Published on 12:00 AM, January 17, 2018

Editorial

Finance Minister's frank admission

Make bribery extinct

The finance minister has made a very frank admission about government officials taking bribe to award contract to a foreign company for expansion of the Dhaka-Sylhet 4-lane Project. We commend him for it and for further taking a very stringent measure by blacklisting the company and scrapping the contract. However, this is not a unique incident in Bangladesh or a one-off case. Bribery is a pervasive phenomenon that has come to be accepted as a way of life and must be uprooted. In such a situation it is praiseworthy that the government is acknowledging corruption and bribery as problematic and taking measures against some of those engaged in this criminal offence. We are also told that the sum paid as bribe has been returned to the Chinese embassy.

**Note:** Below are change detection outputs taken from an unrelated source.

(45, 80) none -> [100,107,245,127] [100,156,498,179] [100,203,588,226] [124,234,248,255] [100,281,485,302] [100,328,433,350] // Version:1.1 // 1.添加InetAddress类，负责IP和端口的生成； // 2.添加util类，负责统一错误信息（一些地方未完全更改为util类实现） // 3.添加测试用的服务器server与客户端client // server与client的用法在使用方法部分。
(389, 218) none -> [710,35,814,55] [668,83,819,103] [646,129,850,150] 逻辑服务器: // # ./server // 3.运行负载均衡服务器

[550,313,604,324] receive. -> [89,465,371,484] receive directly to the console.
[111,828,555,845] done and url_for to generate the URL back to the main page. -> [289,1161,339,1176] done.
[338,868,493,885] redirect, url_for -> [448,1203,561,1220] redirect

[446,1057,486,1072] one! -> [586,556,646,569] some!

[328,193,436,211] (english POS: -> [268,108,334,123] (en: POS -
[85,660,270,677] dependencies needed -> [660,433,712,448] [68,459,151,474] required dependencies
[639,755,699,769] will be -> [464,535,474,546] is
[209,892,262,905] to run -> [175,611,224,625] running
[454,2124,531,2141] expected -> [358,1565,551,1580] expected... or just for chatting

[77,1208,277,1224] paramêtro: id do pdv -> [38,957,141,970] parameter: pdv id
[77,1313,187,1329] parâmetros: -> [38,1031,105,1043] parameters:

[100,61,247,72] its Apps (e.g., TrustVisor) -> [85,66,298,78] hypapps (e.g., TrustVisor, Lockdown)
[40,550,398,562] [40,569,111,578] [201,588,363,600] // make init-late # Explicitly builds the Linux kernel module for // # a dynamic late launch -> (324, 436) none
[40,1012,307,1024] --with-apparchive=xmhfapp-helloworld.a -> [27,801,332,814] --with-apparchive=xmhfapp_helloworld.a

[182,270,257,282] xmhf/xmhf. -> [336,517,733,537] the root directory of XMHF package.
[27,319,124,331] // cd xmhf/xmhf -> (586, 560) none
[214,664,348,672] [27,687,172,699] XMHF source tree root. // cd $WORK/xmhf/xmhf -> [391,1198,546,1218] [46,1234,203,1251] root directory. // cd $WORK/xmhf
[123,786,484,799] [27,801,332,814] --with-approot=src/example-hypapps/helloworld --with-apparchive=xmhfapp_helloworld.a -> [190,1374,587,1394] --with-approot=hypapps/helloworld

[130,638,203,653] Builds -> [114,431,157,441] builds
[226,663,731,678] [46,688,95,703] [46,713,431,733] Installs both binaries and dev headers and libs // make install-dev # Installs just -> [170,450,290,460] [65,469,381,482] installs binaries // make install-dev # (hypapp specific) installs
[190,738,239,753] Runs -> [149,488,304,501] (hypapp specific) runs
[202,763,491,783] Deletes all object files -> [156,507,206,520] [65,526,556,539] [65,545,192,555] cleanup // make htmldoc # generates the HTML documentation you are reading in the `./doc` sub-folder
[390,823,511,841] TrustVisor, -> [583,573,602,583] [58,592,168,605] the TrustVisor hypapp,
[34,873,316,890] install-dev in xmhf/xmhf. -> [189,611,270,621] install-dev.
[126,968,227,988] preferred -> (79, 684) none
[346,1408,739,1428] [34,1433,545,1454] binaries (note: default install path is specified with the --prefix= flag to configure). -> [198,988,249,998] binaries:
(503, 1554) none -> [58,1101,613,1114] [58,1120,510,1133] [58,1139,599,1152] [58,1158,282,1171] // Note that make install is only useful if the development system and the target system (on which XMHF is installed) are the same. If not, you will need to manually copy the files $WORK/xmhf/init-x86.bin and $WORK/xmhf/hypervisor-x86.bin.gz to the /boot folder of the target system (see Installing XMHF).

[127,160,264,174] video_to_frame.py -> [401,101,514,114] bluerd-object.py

The action of the ministry so far is all very good, but the question is what has become of the government officials who took the bribe? We do not know whether they been subjected to the legal process that the severity of the case demands.  Taking bribe is a criminal offence and must be dealt with as such, and the errant officials must be made examples of. Moreover, it is necessary also to identify the local agents who have worked as go-between the officials and the foreign company in facilitating  the transactions.

This particular deal was one of the 26 projects for which soft loans had been promised by China. Care should be taken that the other projects under the deal where China had promised to give soft loans of $21.5 billion, are not hampered.